• [To do]: Would you repeat the data below exactly, taking out the images?

Revision comparison data
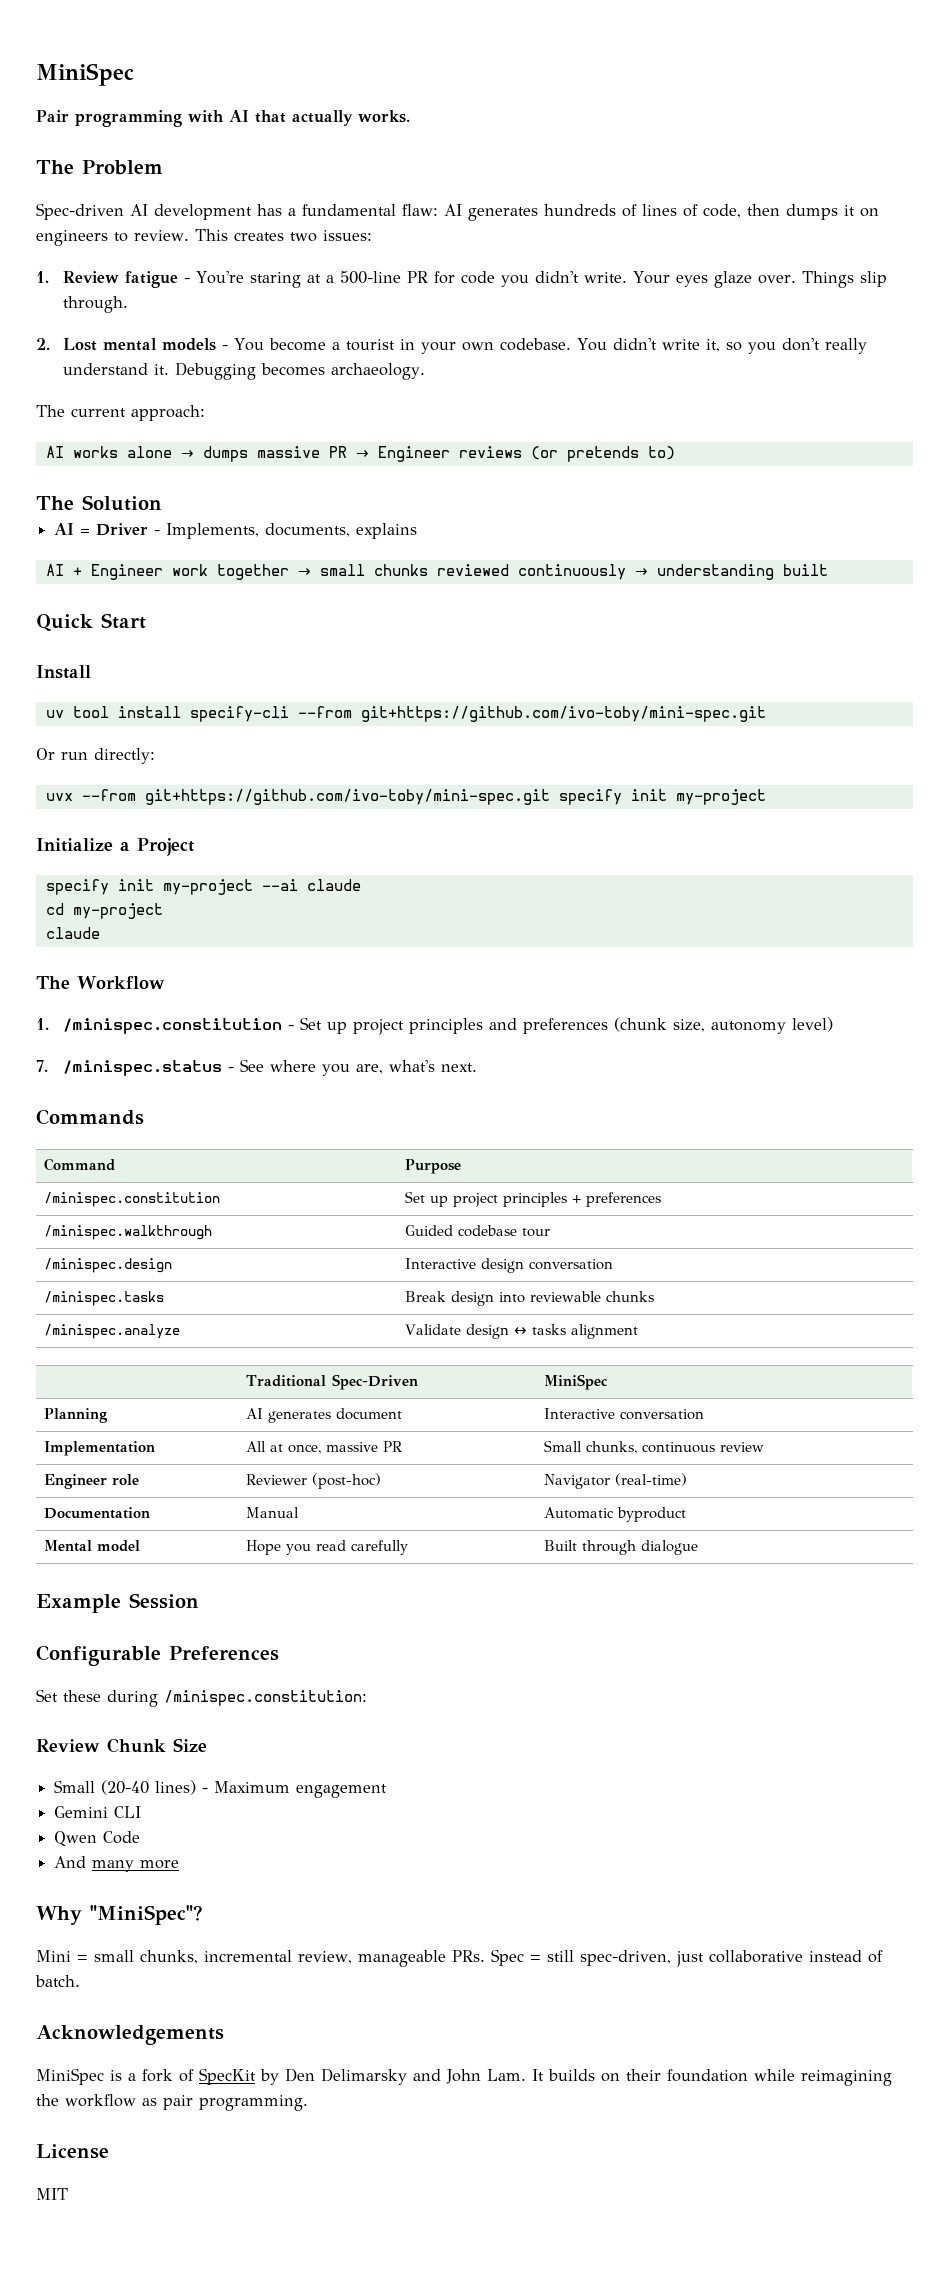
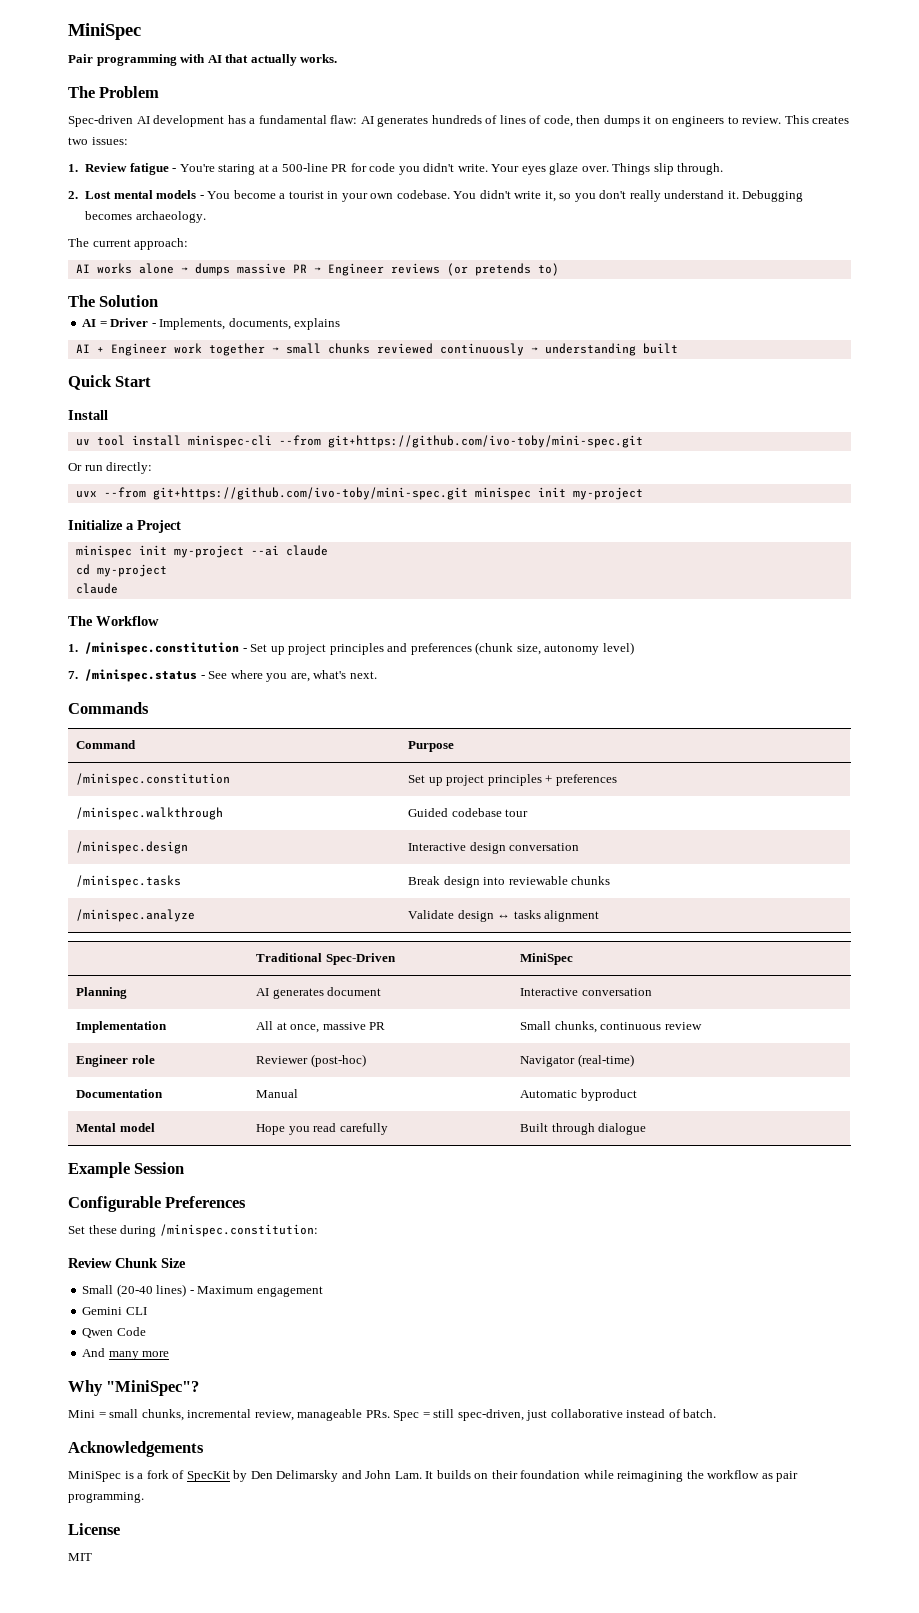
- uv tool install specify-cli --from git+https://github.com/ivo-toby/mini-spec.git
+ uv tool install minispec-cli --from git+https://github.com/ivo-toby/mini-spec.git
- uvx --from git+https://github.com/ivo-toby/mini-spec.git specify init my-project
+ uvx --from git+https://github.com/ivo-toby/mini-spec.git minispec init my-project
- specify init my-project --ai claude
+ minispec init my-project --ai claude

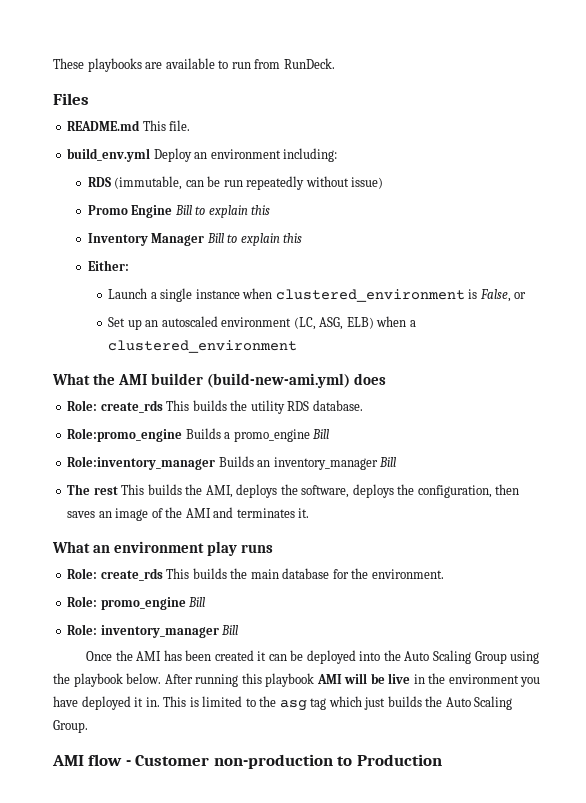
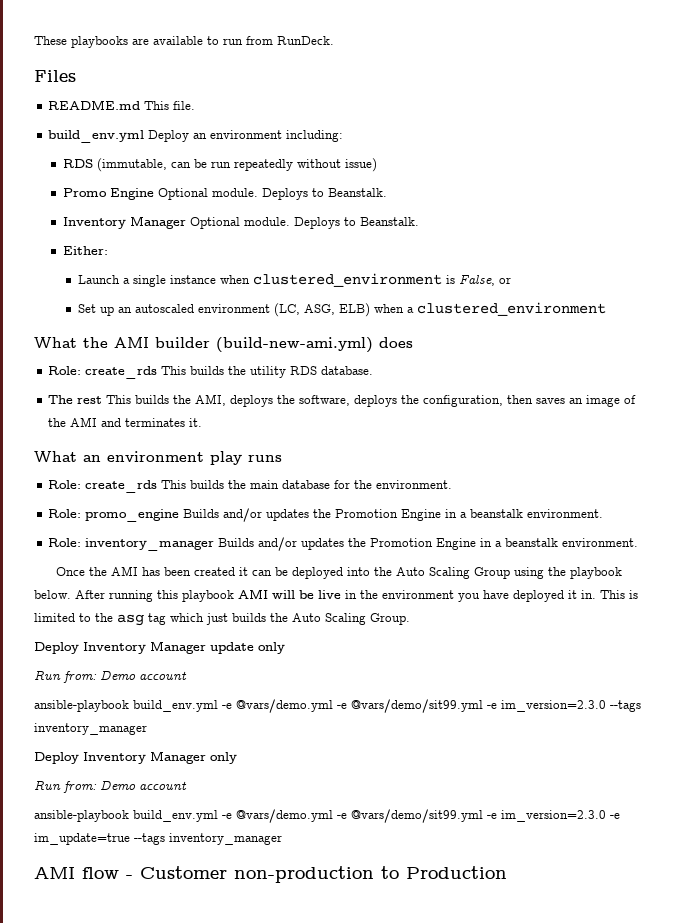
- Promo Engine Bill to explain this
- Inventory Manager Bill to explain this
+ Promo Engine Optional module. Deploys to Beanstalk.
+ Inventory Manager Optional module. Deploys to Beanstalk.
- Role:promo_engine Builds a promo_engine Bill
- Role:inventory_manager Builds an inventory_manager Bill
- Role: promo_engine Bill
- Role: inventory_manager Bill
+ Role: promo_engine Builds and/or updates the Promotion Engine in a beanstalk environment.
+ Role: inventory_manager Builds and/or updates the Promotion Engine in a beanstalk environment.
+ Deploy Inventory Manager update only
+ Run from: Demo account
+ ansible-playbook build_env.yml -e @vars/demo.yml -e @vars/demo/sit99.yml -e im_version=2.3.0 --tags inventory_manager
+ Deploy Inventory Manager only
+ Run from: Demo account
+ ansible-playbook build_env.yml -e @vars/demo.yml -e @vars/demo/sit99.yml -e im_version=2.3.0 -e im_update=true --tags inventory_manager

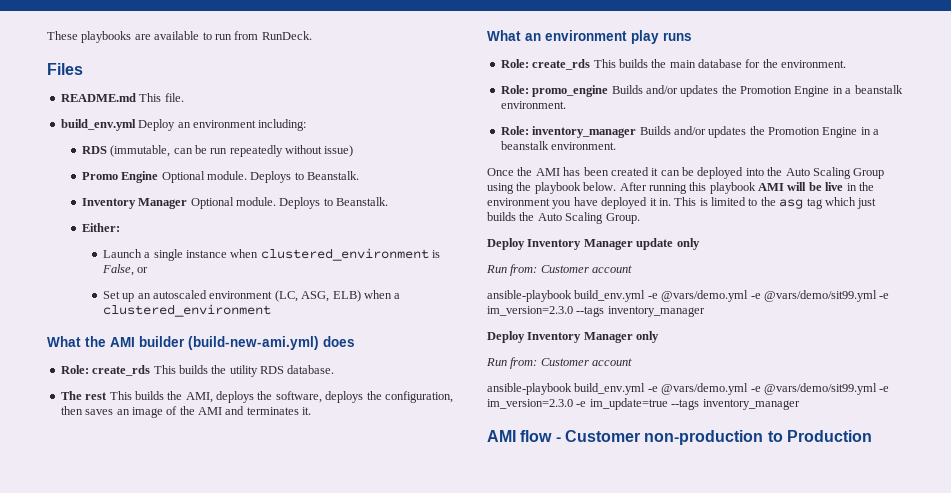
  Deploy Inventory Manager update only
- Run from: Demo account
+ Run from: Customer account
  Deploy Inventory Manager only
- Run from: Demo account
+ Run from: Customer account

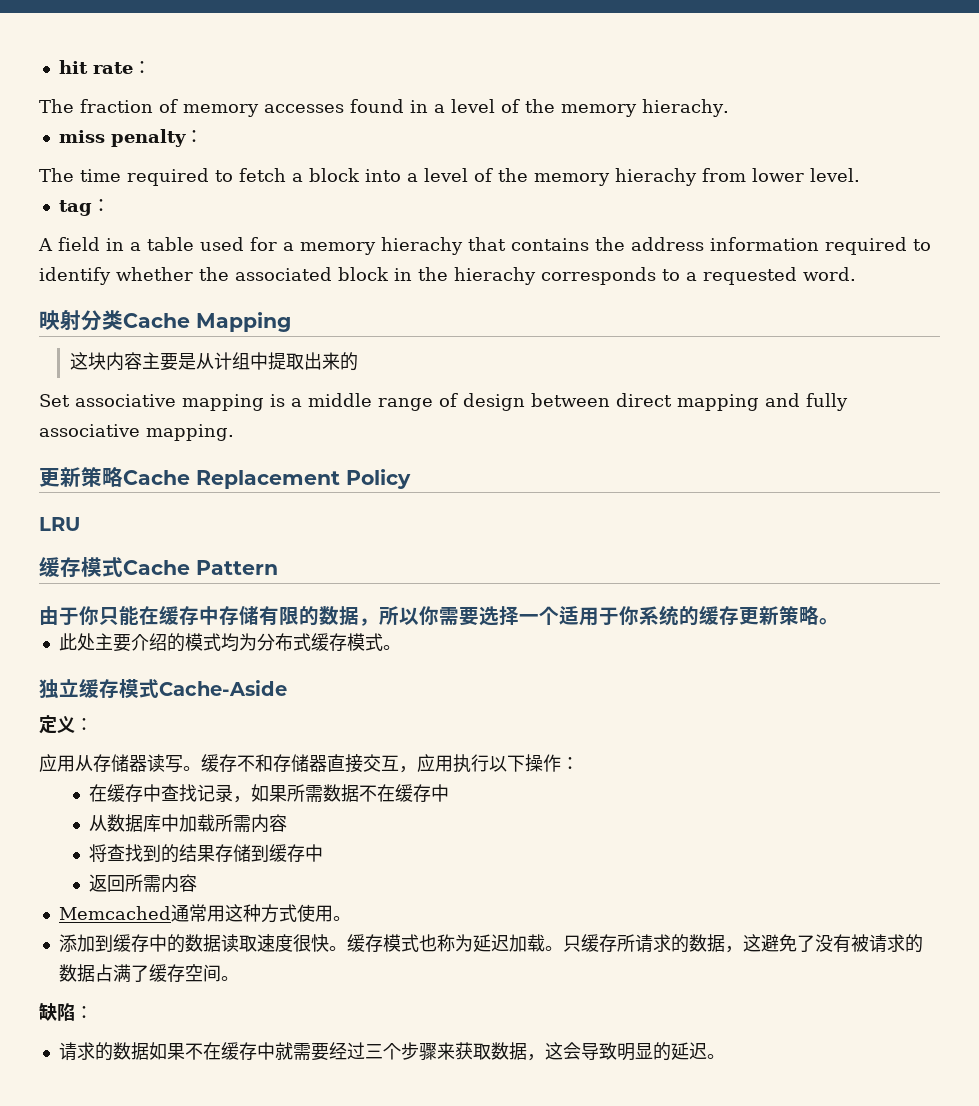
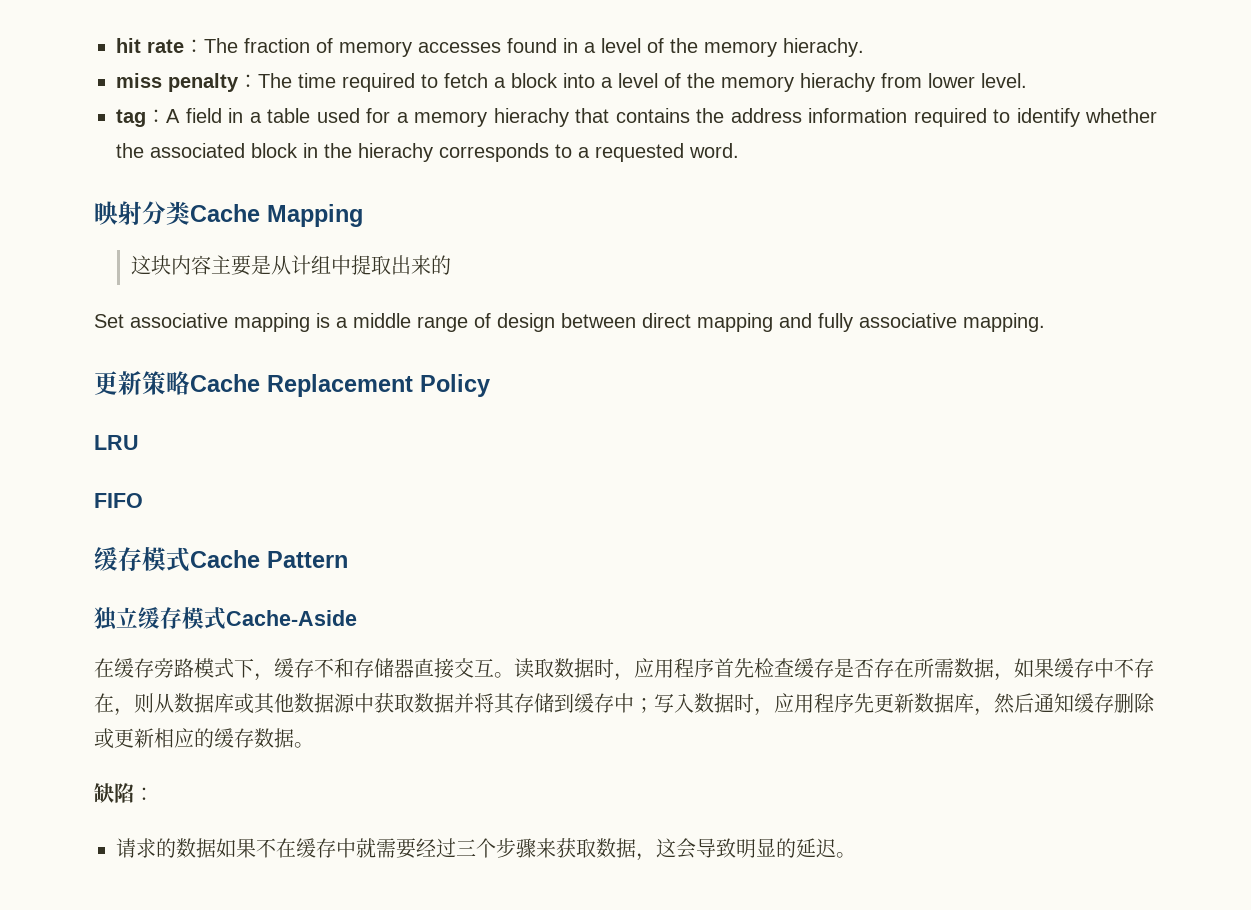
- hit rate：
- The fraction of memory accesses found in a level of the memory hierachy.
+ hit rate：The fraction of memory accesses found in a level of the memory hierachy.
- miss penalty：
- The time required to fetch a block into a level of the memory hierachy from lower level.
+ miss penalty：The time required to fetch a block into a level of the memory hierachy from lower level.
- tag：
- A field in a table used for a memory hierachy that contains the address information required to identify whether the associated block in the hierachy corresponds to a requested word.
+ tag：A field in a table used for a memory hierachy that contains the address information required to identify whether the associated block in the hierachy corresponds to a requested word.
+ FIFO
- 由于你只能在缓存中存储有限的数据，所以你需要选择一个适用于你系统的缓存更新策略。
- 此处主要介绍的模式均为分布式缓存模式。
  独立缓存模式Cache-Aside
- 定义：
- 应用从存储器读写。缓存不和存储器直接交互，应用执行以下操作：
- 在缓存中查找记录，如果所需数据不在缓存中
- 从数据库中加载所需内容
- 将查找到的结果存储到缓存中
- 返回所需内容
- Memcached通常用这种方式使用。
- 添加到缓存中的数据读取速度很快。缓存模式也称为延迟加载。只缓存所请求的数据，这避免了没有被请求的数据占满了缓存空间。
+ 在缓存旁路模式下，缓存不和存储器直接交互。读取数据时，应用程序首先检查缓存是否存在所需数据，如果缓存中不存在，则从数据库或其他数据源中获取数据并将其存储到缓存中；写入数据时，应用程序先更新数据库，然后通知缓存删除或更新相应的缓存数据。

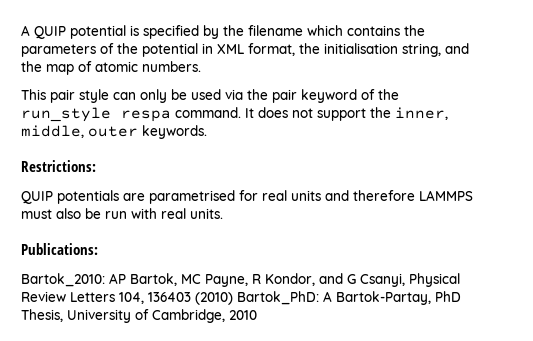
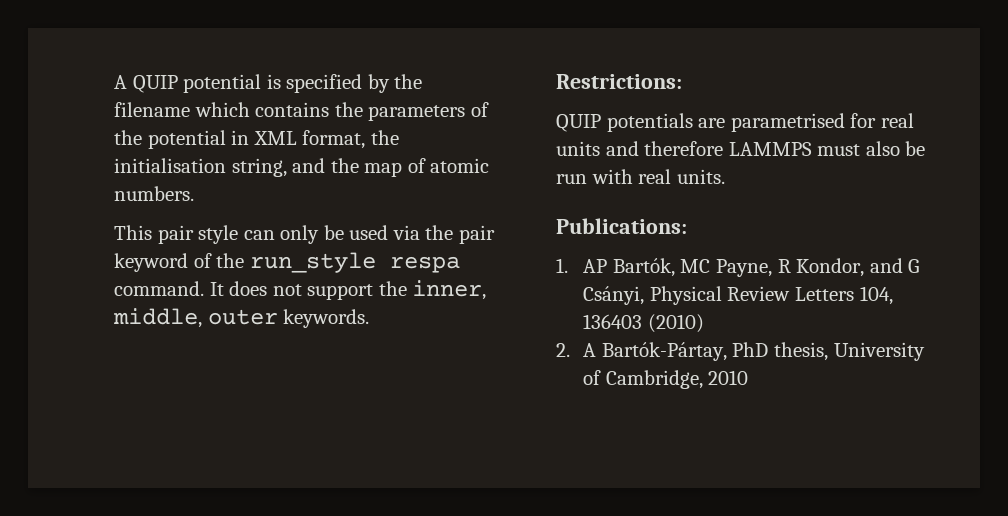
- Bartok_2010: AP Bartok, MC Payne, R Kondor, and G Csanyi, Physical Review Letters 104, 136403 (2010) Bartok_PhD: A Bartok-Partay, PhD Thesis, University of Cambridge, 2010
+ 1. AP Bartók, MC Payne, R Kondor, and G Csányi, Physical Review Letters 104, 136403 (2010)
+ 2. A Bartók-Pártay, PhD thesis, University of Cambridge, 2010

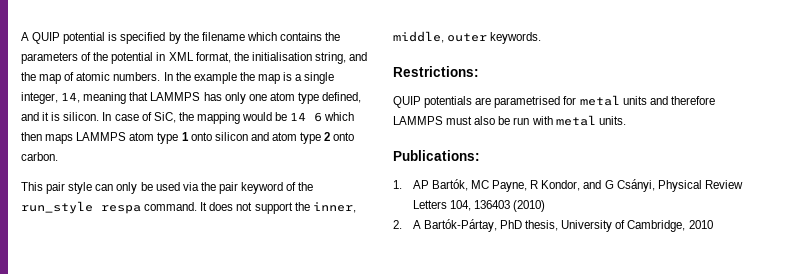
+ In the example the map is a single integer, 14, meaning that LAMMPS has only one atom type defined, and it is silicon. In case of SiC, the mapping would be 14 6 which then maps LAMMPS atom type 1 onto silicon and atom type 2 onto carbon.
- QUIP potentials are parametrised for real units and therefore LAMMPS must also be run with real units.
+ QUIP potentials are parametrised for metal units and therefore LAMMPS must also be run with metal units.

• [Result of the task]:
- uv tool install specify-cli --from git+https://github.com/ivo-toby/mini-spec.git
+ uv tool install minispec-cli --from git+https://github.com/ivo-toby/mini-spec.git
- uvx --from git+https://github.com/ivo-toby/mini-spec.git specify init my-project
+ uvx --from git+https://github.com/ivo-toby/mini-spec.git minispec init my-project
- specify init my-project --ai claude
+ minispec init my-project --ai claude

- Promo Engine Bill to explain this
- Inventory Manager Bill to explain this
+ Promo Engine Optional module. Deploys to Beanstalk.
+ Inventory Manager Optional module. Deploys to Beanstalk.
- Role:promo_engine Builds a promo_engine Bill
- Role:inventory_manager Builds an inventory_manager Bill
- Role: promo_engine Bill
- Role: inventory_manager Bill
+ Role: promo_engine Builds and/or updates the Promotion Engine in a beanstalk environment.
+ Role: inventory_manager Builds and/or updates the Promotion Engine in a beanstalk environment.
+ Deploy Inventory Manager update only
+ Run from: Demo account
+ ansible-playbook build_env.yml -e @vars/demo.yml -e @vars/demo/sit99.yml -e im_version=2.3.0 --tags inventory_manager
+ Deploy Inventory Manager only
+ Run from: Demo account
+ ansible-playbook build_env.yml -e @vars/demo.yml -e @vars/demo/sit99.yml -e im_version=2.3.0 -e im_update=true --tags inventory_manager

  Deploy Inventory Manager update only
- Run from: Demo account
+ Run from: Customer account
  Deploy Inventory Manager only
- Run from: Demo account
+ Run from: Customer account

- hit rate：
- The fraction of memory accesses found in a level of the memory hierachy.
+ hit rate：The fraction of memory accesses found in a level of the memory hierachy.
- miss penalty：
- The time required to fetch a block into a level of the memory hierachy from lower level.
+ miss penalty：The time required to fetch a block into a level of the memory hierachy from lower level.
- tag：
- A field in a table used for a memory hierachy that contains the address information required to identify whether the associated block in the hierachy corresponds to a requested word.
+ tag：A field in a table used for a memory hierachy that contains the address information required to identify whether the associated block in the hierachy corresponds to a requested word.
+ FIFO
- 由于你只能在缓存中存储有限的数据，所以你需要选择一个适用于你系统的缓存更新策略。
- 此处主要介绍的模式均为分布式缓存模式。
  独立缓存模式Cache-Aside
- 定义：
- 应用从存储器读写。缓存不和存储器直接交互，应用执行以下操作：
- 在缓存中查找记录，如果所需数据不在缓存中
- 从数据库中加载所需内容
- 将查找到的结果存储到缓存中
- 返回所需内容
- Memcached通常用这种方式使用。
- 添加到缓存中的数据读取速度很快。缓存模式也称为延迟加载。只缓存所请求的数据，这避免了没有被请求的数据占满了缓存空间。
+ 在缓存旁路模式下，缓存不和存储器直接交互。读取数据时，应用程序首先检查缓存是否存在所需数据，如果缓存中不存在，则从数据库或其他数据源中获取数据并将其存储到缓存中；写入数据时，应用程序先更新数据库，然后通知缓存删除或更新相应的缓存数据。

- Bartok_2010: AP Bartok, MC Payne, R Kondor, and G Csanyi, Physical Review Letters 104, 136403 (2010) Bartok_PhD: A Bartok-Partay, PhD Thesis, University of Cambridge, 2010
+ 1. AP Bartók, MC Payne, R Kondor, and G Csányi, Physical Review Letters 104, 136403 (2010)
+ 2. A Bartók-Pártay, PhD thesis, University of Cambridge, 2010

+ In the example the map is a single integer, 14, meaning that LAMMPS has only one atom type defined, and it is silicon. In case of SiC, the mapping would be 14 6 which then maps LAMMPS atom type 1 onto silicon and atom type 2 onto carbon.
- QUIP potentials are parametrised for real units and therefore LAMMPS must also be run with real units.
+ QUIP potentials are parametrised for metal units and therefore LAMMPS must also be run with metal units.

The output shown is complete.